Table 3. Prediction errors with different historical batteries.

Historical Battery No.	F2 (%)	MAPE (%)	RMSE
05	0	0.30	0.28
06	0.75	0.76	0.83

, when battery No. 05 is considered as the historical battery, the value of fitness function $F_2$ is 0; when battery No. 06 is considered as the historical battery, the value of fitness function $F_2$ is 0.75%. Therefore, compared with battery No. 06, the regeneration phenomenon of battery No. 05 is more similar to that of battery No. 07.

The prediction results of battery No. 07 are illustrated in Figure 13. It is noted that the predicted SOH degradation curve of battery No. 07 by using the data of battery No. 05 is closer to the actual curve than by using the data of battery No. 06. As shown in Table 2, when battery No. 05 is considered as the historical battery, the prediction MAPE and RMSE are 0.30% and 0.28%, which are respectively less than 0.76% and 0.83% calculated by considering battery No. 06 as the historical battery. The prediction results can demonstrate that the proposed method can automatically choose a more similar trajectory to predict the regeneration phenomena of the current battery.

5. Conclusions and Future Work

To obtain more accurate prediction results of battery SOH with capacity regeneration phenomenon, we have proposed a similar rest time-based prognostic framework, in which the regeneration information of a historical battery is used. Based on this framework, regeneration phenomenon and global degradation are decoupled. The two parts are predicted separately and finally integrated together to obtain the overall SOH degradation results. PSO is utilized to determine the threshold of capacity regeneration of the historical battery. Moreover, GP model is used to predict the global SOH degradation trend; linear models are utilized to predict the regeneration cycle number and the regeneration amplitude.

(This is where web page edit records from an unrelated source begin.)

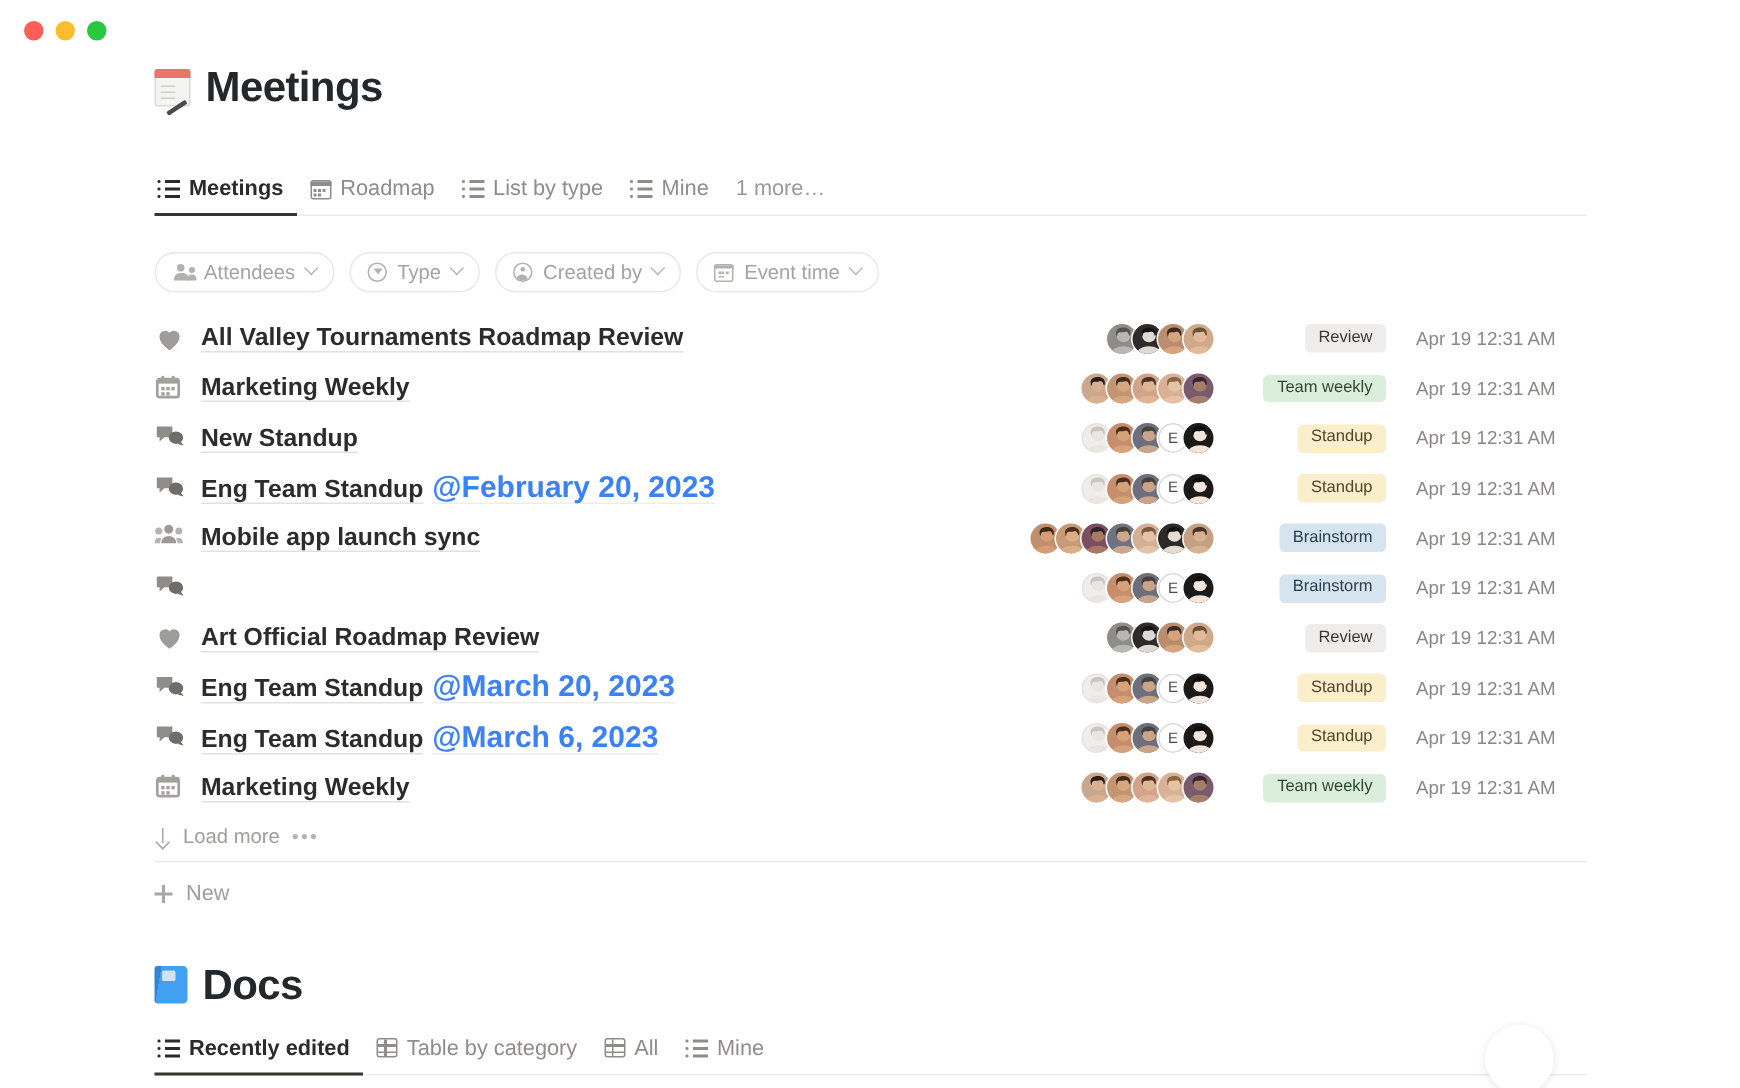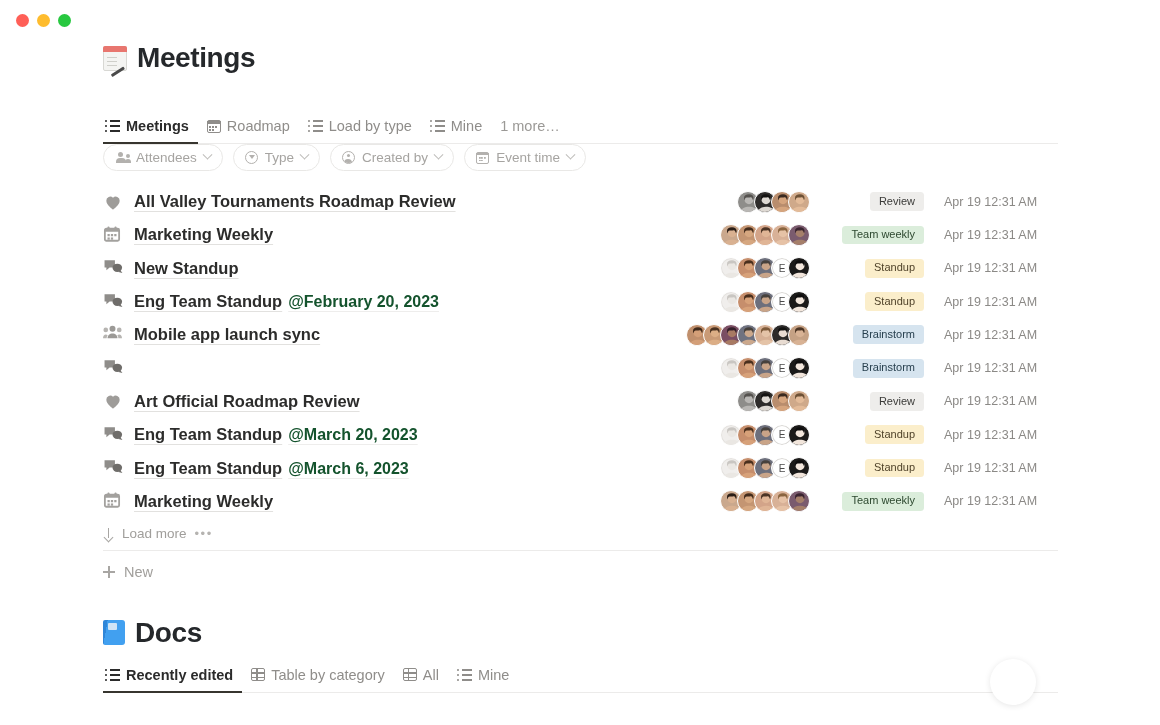--- a/index.html
+++ b/index.html
@@ -271,7 +271,7 @@
             <b></b>
             <b></b>
           </span>
-        <span>Load by type</span>
+        <span>List by type</span>
       </div>
       <div class="tab">
         <span class="ico ico-list">

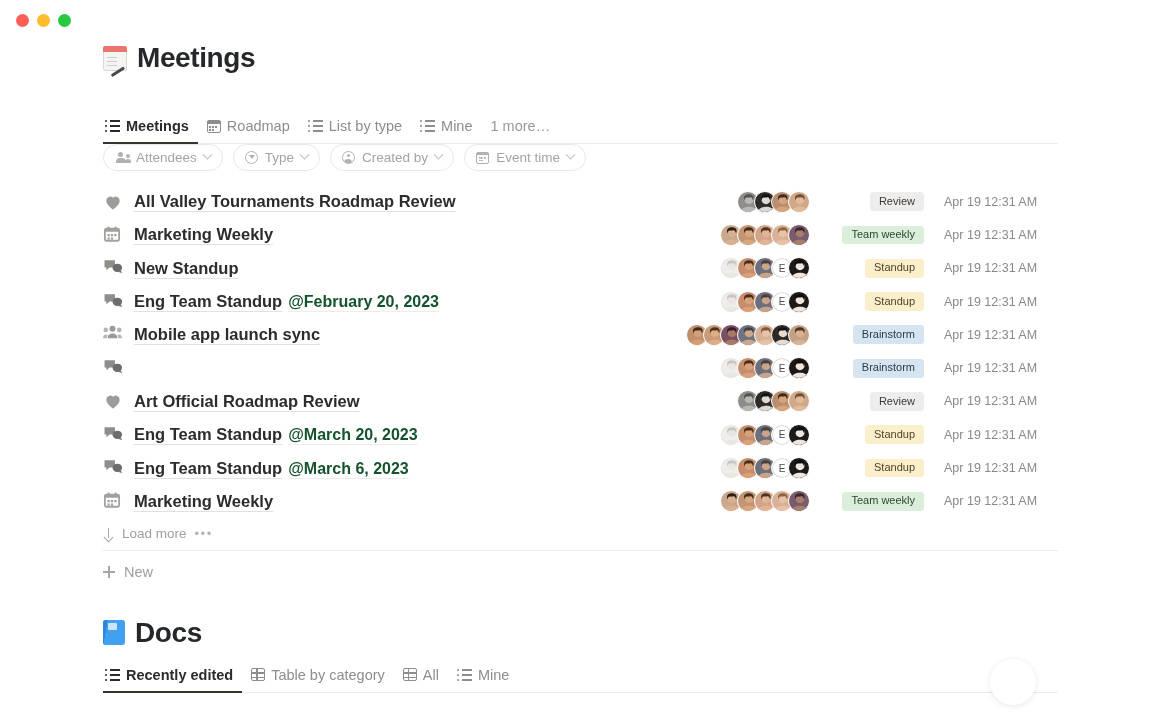--- a/index.html
+++ b/index.html
@@ -109,7 +109,7 @@
   .ico-table i { position:absolute; left:0; right:0; top:7.5px; height:1.3px; background: currentColor; }
 
   
-  .chips { display: flex; gap: 10px; margin-top: 0; text-align: center; }
+  .chips { display: flex; gap: 10px; margin-top: 24px; text-align: center; }
   .chip {
     display: flex; align-items: center; gap: 7px;
     height: 27px; padding: 0 11px;

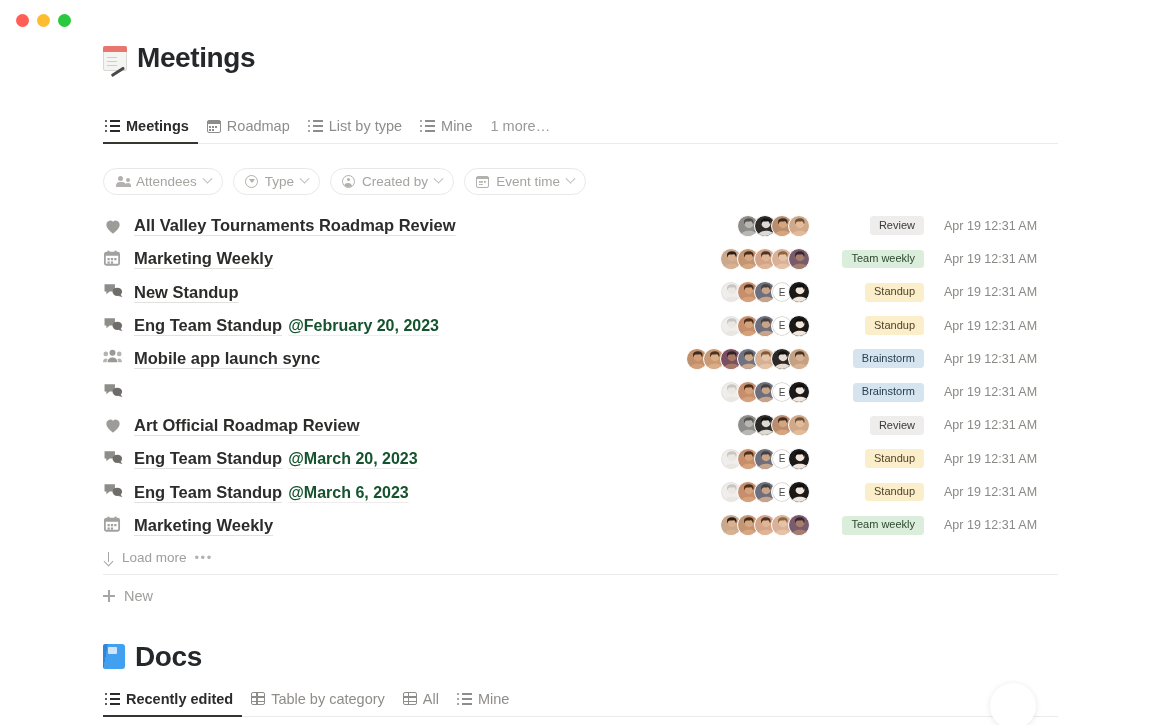--- a/index.html
+++ b/index.html
@@ -162,7 +162,7 @@
     white-space: nowrap;
   }
   .row-sub {
-    font-size: 16px; font-weight: bold; color: #14532d; margin-left: 6px;
+    font-size: 20px; font-weight: bold; color: #3b82f6; margin-left: 6px;
     text-decoration: underline; text-decoration-color: #eeedec;
     text-underline-offset: 3.5px; text-decoration-thickness: 1.2px;
     white-space: nowrap;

The results of case studies demonstrate that both the global degradation trend and the regeneration phenomena of the testing batteries can be well predicted under different temperatures and discharge currents. Moreover, this proposed framework can obtain more accurate prediction results of battery SOH than the published methods. In addition, when two or more historical batteries are available, the fitness function of PSO can be used to choose a more similar trajectory from them to predict the regeneration phenomena of the current battery.

In future research, additional evaluations need to be conducted on other Li-ion batteries under more complex operating conditions. In addition, more effort should be focused on improving the adaptability of the proposed method.